Abstract
We propose an iterative multiuser detector for turbo-coded synchronous and asynchronous direct-sequence CDMA (DS-CDMA) systems. The receiver is derived from the maximum a posteriori (MAP) estimation of the single user's transmitted data, conditioned on information about the estimate of the multiple-access interference (MAI) and the received signal from the channel. This multiple-access interference is reconstructed by making hard decisions on the users' detected bits at the preceding iteration. The complexity of the proposed receiver increases linearly with the number of users. The proposed detection scheme is compared with a previously developed one. The multiuser detector proposed in this paper has a better performance when the transmitted powers of all active users are equal in the additive white Gaussian noise (AWGN) channel. Also, the detector is found to be resilient against the near-far effect.
Highlights
A significant amount of work has been done on the development of multiuser detectors (MUD) for CDMA since the publication of the novel work of Verdu [1]

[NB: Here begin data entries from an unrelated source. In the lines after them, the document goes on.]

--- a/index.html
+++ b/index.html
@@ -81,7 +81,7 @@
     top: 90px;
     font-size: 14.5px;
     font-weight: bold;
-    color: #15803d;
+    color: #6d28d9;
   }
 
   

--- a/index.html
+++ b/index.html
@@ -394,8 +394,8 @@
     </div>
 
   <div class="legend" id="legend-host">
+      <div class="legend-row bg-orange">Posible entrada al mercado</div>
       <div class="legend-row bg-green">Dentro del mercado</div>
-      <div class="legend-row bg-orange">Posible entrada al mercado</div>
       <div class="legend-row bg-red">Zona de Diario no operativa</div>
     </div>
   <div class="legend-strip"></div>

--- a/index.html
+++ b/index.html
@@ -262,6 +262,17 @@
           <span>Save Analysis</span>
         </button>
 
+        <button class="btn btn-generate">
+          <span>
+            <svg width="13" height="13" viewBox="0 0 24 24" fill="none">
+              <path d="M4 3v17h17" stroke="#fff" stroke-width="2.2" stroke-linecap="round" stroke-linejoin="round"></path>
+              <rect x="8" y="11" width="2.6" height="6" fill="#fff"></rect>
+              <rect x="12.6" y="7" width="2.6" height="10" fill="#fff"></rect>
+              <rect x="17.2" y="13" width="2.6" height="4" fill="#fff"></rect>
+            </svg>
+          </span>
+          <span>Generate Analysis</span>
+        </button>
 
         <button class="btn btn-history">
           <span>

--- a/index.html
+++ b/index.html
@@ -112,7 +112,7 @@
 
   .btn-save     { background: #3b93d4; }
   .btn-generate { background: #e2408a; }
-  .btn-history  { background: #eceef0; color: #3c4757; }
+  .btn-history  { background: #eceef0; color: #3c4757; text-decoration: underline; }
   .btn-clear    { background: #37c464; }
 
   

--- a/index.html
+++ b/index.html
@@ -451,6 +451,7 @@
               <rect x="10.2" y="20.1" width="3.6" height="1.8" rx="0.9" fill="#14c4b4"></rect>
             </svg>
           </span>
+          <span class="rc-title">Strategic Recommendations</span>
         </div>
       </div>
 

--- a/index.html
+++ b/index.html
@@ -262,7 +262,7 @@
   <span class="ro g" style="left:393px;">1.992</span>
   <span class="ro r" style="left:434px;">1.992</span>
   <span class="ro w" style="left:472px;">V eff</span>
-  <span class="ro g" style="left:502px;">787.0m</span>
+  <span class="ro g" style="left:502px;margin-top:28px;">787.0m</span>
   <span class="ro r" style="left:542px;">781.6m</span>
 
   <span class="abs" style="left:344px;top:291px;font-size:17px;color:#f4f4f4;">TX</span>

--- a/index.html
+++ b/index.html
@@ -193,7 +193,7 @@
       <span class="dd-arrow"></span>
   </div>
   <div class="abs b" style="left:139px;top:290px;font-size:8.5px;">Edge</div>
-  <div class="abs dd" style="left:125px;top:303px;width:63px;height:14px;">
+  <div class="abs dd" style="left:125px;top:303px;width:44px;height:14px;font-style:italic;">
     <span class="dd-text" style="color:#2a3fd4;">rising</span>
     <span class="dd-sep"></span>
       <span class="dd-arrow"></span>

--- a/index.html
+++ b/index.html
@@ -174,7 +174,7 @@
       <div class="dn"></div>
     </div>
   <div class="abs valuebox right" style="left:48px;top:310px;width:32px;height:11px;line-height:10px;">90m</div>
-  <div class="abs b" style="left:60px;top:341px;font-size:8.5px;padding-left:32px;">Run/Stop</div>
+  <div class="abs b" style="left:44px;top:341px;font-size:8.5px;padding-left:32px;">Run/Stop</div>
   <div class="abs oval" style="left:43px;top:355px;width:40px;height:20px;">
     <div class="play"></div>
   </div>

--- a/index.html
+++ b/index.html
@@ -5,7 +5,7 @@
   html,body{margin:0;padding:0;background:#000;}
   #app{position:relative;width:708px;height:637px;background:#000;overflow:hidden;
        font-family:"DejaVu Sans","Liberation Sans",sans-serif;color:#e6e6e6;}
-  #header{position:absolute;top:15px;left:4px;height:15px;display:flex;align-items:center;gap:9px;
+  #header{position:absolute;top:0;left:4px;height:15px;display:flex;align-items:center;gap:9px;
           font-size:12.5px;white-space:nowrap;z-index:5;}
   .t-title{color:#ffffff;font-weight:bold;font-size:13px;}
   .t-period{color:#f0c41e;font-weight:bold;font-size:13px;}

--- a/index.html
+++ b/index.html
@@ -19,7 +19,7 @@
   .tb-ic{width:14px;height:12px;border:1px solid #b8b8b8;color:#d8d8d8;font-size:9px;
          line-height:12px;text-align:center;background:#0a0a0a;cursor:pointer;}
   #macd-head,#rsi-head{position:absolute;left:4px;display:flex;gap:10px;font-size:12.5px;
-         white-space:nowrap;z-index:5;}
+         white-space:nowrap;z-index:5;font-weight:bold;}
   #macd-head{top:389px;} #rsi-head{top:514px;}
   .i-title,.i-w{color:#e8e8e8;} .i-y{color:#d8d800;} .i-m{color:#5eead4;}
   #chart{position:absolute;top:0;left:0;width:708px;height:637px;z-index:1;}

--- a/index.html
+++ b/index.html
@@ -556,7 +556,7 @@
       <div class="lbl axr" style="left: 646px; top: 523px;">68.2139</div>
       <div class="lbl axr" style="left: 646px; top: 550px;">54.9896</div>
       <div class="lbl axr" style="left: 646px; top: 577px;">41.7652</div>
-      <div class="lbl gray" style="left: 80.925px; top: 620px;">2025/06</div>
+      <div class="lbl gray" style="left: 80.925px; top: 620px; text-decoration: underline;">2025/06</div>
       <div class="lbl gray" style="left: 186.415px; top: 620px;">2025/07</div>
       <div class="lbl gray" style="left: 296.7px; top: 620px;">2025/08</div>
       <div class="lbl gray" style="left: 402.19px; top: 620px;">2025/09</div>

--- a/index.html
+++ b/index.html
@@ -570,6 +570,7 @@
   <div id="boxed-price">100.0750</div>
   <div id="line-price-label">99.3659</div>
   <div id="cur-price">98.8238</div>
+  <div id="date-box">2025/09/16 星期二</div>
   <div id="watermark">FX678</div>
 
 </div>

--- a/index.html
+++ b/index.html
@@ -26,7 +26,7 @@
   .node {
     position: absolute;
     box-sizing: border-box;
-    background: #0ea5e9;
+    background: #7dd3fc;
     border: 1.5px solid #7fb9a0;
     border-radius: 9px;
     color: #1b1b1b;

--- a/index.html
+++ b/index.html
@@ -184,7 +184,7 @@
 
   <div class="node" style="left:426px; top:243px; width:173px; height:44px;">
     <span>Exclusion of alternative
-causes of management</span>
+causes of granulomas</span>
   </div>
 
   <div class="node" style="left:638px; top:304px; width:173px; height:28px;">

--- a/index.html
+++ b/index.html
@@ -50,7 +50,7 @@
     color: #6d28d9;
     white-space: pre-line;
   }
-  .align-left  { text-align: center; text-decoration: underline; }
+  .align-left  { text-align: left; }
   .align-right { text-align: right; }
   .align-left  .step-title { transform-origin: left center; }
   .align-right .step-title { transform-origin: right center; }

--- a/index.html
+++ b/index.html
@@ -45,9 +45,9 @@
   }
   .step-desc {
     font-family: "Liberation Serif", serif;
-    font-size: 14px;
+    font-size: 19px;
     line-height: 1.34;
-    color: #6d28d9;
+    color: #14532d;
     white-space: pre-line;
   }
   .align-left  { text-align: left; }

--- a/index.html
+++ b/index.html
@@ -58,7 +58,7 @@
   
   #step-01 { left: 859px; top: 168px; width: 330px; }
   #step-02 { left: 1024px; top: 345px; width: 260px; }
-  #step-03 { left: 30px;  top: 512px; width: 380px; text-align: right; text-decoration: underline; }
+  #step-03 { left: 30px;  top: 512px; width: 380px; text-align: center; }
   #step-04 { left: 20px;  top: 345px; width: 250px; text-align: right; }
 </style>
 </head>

Realizing that error correction coding alone cannot remove the effects of the multiple-access interference effectively, a lot of emphasis is being placed on designing multiuser detectors for channel-coded CDMA systems
Work done on reducing the complexity of iterative detectors to levels that can be practically implemented has mainly focused on combining various suboptimal multiuser detectors with iterative channel decoding in an integrated manner
Summary
A significant amount of work has been done on the development of multiuser detectors (MUD) for CDMA since the publication of the novel work of Verdu [1]. The main focus of work on MUD development has been the search for suboptimal detectors because the optimum receiver of [1] has an implementation complexity that increases exponentially with the number of users. Nonlinear multiuser detection involves the subtraction of the estimate of the multiple-access interference from the received signal [2, 3]. Work done on reducing the complexity of iterative detectors to levels that can be practically implemented has mainly focused on combining various suboptimal multiuser detectors with iterative channel decoding in an integrated manner. In [9], an iterative interference canceller was proposed for convolutional-coded CDMA. This scheme integrates the subtraction of the estimated multiple-access interference and channel decoding.